Matt Mullenweg privately formed both an Enterprise Growth Council and Consumer Growth Council in December 2017 as he had announced at WordCamp US, and they were later rolled out under the guise of WordPress.org by Automattic staff including Tom Willmot, Gary Pendergast, and Josepha Haden Chomphosy. There’s a single blog post, but not much else documenting these Councils: make.wordpress.org/meta/2018/02/01/enterprise-growth-council-meeting-january/
No actual Council teams exist on WordPress.org to this day, though they meet privately, have a #council-ops Slack channel, and direct tasks for other teams. Early this year, when I asked WordPress.org Community lead and Dot Organizer at Automattic Andrea Middleton about what was going on, she replied: “It’s pretty Matt-driven right now, but I’m 95% sure he’ll close the circle on telling everyone else about it soon?”
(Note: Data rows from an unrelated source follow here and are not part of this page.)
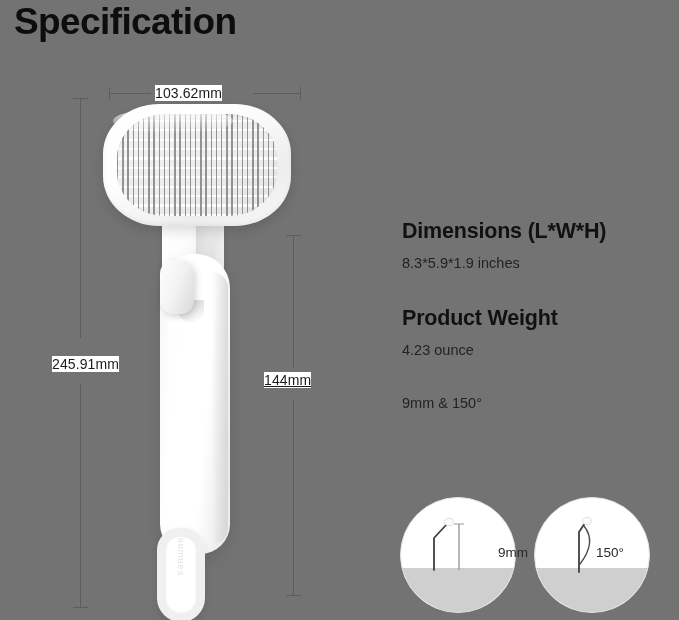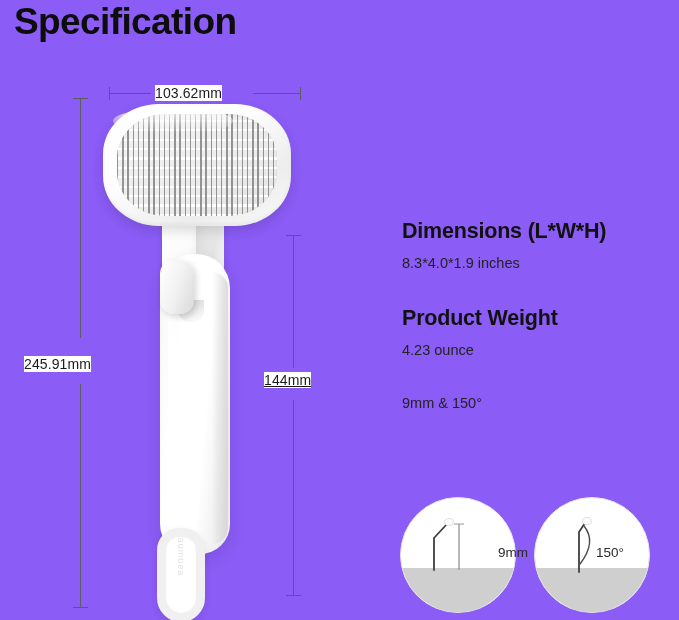--- a/index.html
+++ b/index.html
@@ -11,7 +11,7 @@
     position: relative;
     width: 679px;
     height: 620px;
-    background: #8b5cf6;
+    background: #737373;
     overflow: hidden;
     font-family: "Liberation Sans", sans-serif;
     color: #141414;

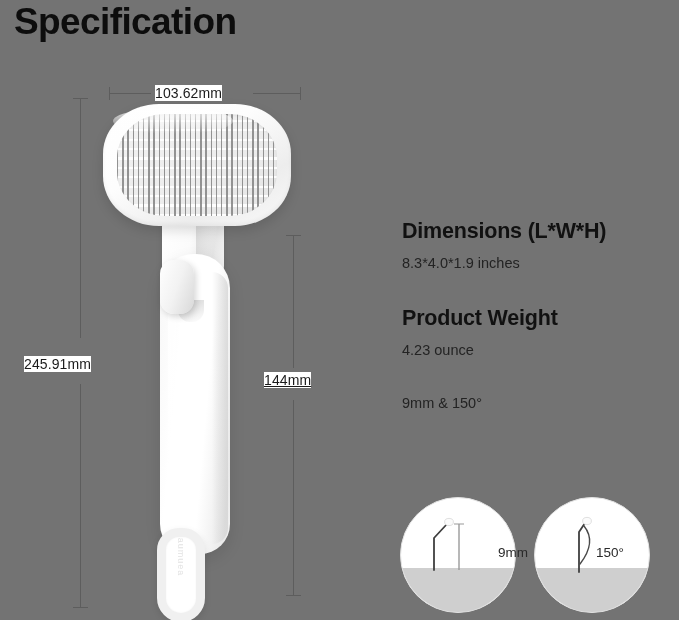--- a/index.html
+++ b/index.html
@@ -360,7 +360,7 @@
 
     <div class="spec-block">
       <div class="spec-heading">Dimensions (L*W*H)</div>
-      <div class="spec-value">8.3*4.0*1.9 inches</div>
+      <div class="spec-value">8.3*5.9*1.9 inches</div>
     </div>
 
     <div class="spec-block">

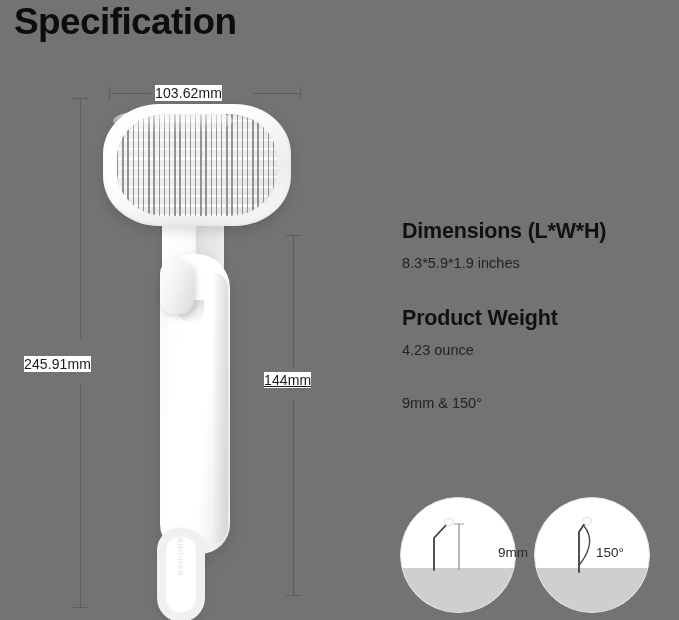--- a/index.html
+++ b/index.html
@@ -77,7 +77,7 @@
   #dim-total-line-top    { left: 80px;  top: 98px;  height: 240px; }
   #dim-total-line-bottom { left: 80px;  top: 384px; height: 224px; }
   #dim-total-label {
-    left: 24px; top: 356px; text-align: right;
+    left: 52px; top: 356px; text-align: right;
   }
So, not only is Gutenberg an Automattic-driven project, the CEO and staff of a private commercial company have indeed subverted the Community organization of WordPress.org to use for their marketing strategies, and they obfuscate those activities.
At a recent workshop discussing FLOSS governance with Drupal and Joomla contributors, several commented that WordPress was basically a commercial venture for WordPress.com with open source dressing. Is that what the WordPress Community has become?
Very interesting post. I have been following the drama as of late with WordPress and while I do agree a new editor would be a welcome change, I have to say Gutenberg is not it. There are so many problems with it as an editor that it is just not a welcomed change.
Since I am responsible for maintaining a WordPress website with 10 years of old content and a small team that needs the editor to just work, we have been seriously looking at the fork called ClassicPress (classicpress.net/) The question is will the community behind ClassicPress to drive more adoption. At this point it is a wait and see.